**TASK ITEM:** Return the entries below in their exact form, leaving the pictures out.

**MATERIAL TO PROCESS:**
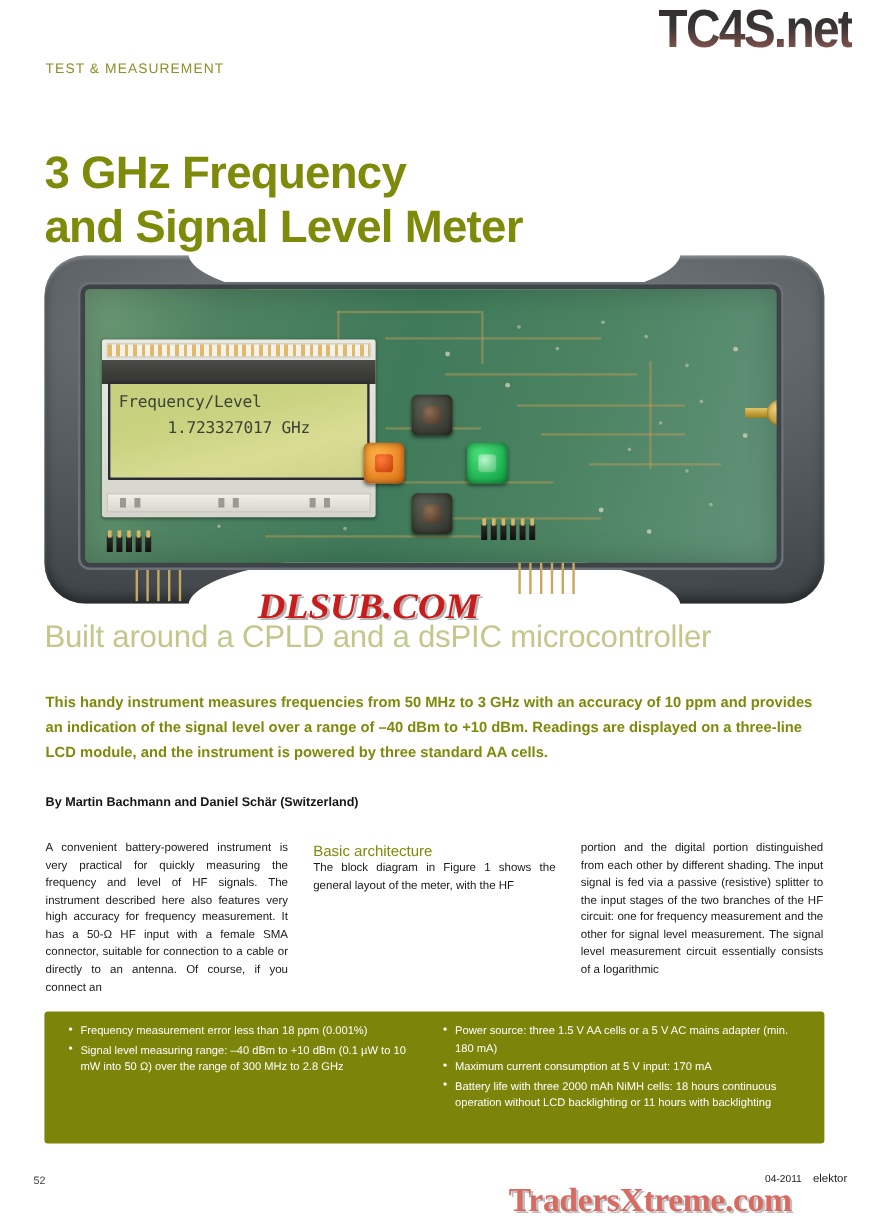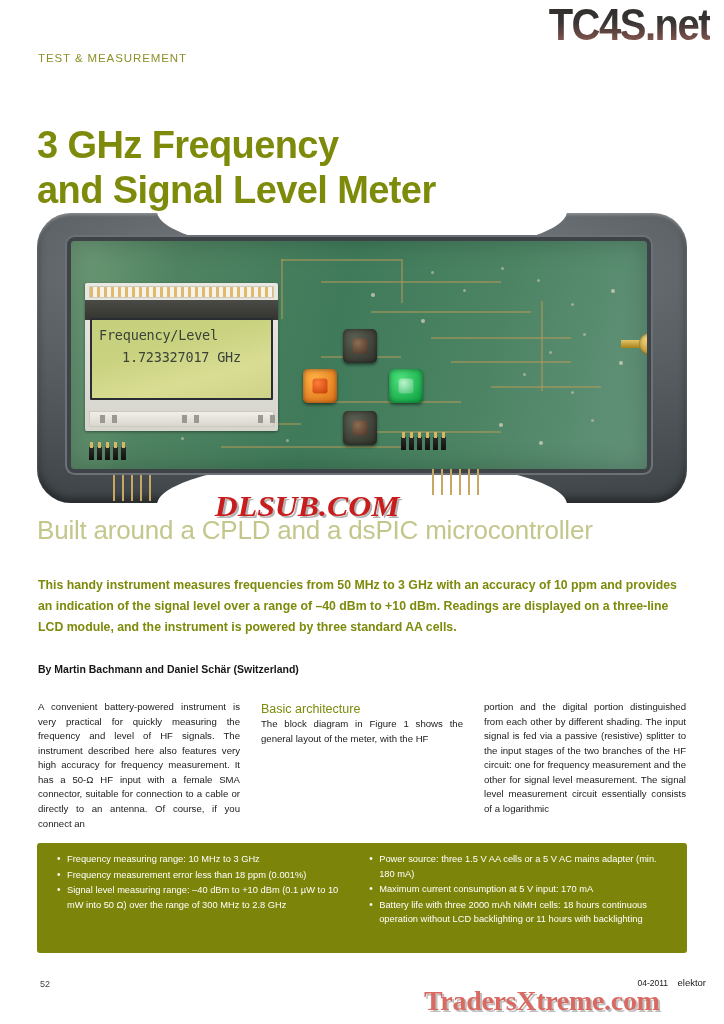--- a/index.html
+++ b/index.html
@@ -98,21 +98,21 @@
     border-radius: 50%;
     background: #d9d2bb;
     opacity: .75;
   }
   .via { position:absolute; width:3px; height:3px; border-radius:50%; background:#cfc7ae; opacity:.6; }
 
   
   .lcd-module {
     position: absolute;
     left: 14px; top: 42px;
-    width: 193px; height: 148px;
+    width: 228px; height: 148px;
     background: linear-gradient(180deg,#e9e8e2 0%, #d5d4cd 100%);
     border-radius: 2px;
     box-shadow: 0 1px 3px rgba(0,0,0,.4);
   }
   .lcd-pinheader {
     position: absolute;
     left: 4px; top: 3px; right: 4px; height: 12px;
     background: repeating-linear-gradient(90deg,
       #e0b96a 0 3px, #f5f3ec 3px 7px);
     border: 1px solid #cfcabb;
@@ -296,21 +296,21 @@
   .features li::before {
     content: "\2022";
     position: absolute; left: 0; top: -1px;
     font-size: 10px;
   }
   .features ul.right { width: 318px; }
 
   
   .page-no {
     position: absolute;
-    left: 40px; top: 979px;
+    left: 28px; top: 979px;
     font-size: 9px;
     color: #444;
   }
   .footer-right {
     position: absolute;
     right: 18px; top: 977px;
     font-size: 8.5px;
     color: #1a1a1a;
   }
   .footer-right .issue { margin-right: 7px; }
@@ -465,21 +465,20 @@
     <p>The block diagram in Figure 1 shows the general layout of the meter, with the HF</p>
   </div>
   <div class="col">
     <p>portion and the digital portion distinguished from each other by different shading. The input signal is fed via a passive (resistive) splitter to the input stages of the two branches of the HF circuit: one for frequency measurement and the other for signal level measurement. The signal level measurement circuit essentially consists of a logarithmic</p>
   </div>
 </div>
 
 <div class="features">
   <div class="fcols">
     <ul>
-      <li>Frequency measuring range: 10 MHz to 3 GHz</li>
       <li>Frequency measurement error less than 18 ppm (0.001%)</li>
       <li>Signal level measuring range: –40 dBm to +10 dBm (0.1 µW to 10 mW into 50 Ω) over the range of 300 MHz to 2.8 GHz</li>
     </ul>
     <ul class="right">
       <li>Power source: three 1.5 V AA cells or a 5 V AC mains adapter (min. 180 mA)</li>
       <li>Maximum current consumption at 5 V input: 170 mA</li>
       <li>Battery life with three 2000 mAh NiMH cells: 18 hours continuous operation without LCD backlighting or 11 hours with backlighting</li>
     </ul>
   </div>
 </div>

**RESPONSE:**
--- a/index.html
+++ b/index.html
@@ -98,21 +98,21 @@
     border-radius: 50%;
     background: #d9d2bb;
     opacity: .75;
   }
   .via { position:absolute; width:3px; height:3px; border-radius:50%; background:#cfc7ae; opacity:.6; }
 
   
   .lcd-module {
     position: absolute;
     left: 14px; top: 42px;
-    width: 193px; height: 148px;
+    width: 228px; height: 148px;
     background: linear-gradient(180deg,#e9e8e2 0%, #d5d4cd 100%);
     border-radius: 2px;
     box-shadow: 0 1px 3px rgba(0,0,0,.4);
   }
   .lcd-pinheader {
     position: absolute;
     left: 4px; top: 3px; right: 4px; height: 12px;
     background: repeating-linear-gradient(90deg,
       #e0b96a 0 3px, #f5f3ec 3px 7px);
     border: 1px solid #cfcabb;
@@ -296,21 +296,21 @@
   .features li::before {
     content: "\2022";
     position: absolute; left: 0; top: -1px;
     font-size: 10px;
   }
   .features ul.right { width: 318px; }
 
   
   .page-no {
     position: absolute;
-    left: 40px; top: 979px;
+    left: 28px; top: 979px;
     font-size: 9px;
     color: #444;
   }
   .footer-right {
     position: absolute;
     right: 18px; top: 977px;
     font-size: 8.5px;
     color: #1a1a1a;
   }
   .footer-right .issue { margin-right: 7px; }
@@ -465,21 +465,20 @@
     <p>The block diagram in Figure 1 shows the general layout of the meter, with the HF</p>
   </div>
   <div class="col">
     <p>portion and the digital portion distinguished from each other by different shading. The input signal is fed via a passive (resistive) splitter to the input stages of the two branches of the HF circuit: one for frequency measurement and the other for signal level measurement. The signal level measurement circuit essentially consists of a logarithmic</p>
   </div>
 </div>
 
 <div class="features">
   <div class="fcols">
     <ul>
-      <li>Frequency measuring range: 10 MHz to 3 GHz</li>
       <li>Frequency measurement error less than 18 ppm (0.001%)</li>
       <li>Signal level measuring range: –40 dBm to +10 dBm (0.1 µW to 10 mW into 50 Ω) over the range of 300 MHz to 2.8 GHz</li>
     </ul>
     <ul class="right">
       <li>Power source: three 1.5 V AA cells or a 5 V AC mains adapter (min. 180 mA)</li>
       <li>Maximum current consumption at 5 V input: 170 mA</li>
       <li>Battery life with three 2000 mAh NiMH cells: 18 hours continuous operation without LCD backlighting or 11 hours with backlighting</li>
     </ul>
   </div>
 </div>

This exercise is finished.